EXERCISE AIM: Both the line with "- 6. Listar" and the line with "- The rock web image (Created with the dockerfile" in the records below must appear in the output, along with every line between them, exactly and with nothing added.

DATA TO USE below:

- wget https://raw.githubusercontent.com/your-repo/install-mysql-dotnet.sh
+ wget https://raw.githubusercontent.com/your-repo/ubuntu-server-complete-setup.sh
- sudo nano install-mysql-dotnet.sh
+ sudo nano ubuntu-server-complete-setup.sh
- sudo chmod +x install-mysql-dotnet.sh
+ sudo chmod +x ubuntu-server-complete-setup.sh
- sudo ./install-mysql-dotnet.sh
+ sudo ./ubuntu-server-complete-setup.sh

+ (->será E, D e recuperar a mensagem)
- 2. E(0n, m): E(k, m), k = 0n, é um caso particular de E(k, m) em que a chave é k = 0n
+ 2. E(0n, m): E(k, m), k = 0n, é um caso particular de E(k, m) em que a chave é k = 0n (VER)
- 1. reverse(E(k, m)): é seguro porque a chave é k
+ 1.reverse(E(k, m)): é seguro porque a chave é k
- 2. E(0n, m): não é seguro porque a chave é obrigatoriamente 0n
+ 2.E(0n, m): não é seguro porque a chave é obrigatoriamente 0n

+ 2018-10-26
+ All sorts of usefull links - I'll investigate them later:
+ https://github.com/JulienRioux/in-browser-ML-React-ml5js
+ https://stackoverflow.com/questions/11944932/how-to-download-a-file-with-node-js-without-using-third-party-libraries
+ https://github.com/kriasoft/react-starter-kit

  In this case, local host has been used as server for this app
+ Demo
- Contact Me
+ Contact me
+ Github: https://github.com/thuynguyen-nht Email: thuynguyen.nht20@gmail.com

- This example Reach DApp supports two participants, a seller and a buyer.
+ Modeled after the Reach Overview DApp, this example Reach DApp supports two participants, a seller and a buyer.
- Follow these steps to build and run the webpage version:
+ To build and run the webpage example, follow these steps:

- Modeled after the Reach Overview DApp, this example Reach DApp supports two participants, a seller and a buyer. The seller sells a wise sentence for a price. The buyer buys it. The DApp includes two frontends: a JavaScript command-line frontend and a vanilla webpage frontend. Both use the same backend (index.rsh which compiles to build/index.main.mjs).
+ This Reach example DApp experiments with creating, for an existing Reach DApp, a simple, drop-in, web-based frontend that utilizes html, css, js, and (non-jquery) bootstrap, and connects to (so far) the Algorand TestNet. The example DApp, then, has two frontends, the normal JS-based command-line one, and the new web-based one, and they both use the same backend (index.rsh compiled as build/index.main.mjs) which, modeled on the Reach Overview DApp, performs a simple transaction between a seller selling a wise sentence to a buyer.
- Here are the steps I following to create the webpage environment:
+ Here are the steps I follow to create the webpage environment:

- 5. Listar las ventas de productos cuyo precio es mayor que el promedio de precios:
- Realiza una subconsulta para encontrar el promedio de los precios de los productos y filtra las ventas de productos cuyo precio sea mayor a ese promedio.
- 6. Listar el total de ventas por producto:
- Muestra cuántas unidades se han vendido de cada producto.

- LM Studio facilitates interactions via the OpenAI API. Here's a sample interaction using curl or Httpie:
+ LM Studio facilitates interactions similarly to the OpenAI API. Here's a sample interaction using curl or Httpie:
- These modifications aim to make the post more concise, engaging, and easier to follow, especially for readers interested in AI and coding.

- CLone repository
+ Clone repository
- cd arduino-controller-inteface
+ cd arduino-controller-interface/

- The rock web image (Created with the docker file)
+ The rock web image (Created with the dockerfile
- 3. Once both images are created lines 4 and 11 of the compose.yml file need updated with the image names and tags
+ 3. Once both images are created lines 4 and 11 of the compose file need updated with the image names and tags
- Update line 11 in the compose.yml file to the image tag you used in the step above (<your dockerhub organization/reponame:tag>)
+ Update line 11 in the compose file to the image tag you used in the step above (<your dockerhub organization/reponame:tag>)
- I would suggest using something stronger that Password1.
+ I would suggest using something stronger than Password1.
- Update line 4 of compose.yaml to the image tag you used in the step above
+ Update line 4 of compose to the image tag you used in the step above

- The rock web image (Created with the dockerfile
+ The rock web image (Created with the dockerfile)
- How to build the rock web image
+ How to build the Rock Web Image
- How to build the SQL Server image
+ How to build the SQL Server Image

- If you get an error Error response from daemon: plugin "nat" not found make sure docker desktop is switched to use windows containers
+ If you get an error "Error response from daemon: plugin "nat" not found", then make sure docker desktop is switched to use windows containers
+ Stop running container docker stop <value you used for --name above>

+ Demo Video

End of DATA TO USE.

EXERCISE OUTPUT:
- 6. Listar el total de ventas por producto:
- Muestra cuántas unidades se han vendido de cada producto.

- LM Studio facilitates interactions via the OpenAI API. Here's a sample interaction using curl or Httpie:
+ LM Studio facilitates interactions similarly to the OpenAI API. Here's a sample interaction using curl or Httpie:
- These modifications aim to make the post more concise, engaging, and easier to follow, especially for readers interested in AI and coding.

- CLone repository
+ Clone repository
- cd arduino-controller-inteface
+ cd arduino-controller-interface/

- The rock web image (Created with the docker file)
+ The rock web image (Created with the dockerfile
- 3. Once both images are created lines 4 and 11 of the compose.yml file need updated with the image names and tags
+ 3. Once both images are created lines 4 and 11 of the compose file need updated with the image names and tags
- Update line 11 in the compose.yml file to the image tag you used in the step above (<your dockerhub organization/reponame:tag>)
+ Update line 11 in the compose file to the image tag you used in the step above (<your dockerhub organization/reponame:tag>)
- I would suggest using something stronger that Password1.
+ I would suggest using something stronger than Password1.
- Update line 4 of compose.yaml to the image tag you used in the step above
+ Update line 4 of compose to the image tag you used in the step above

- The rock web image (Created with the dockerfile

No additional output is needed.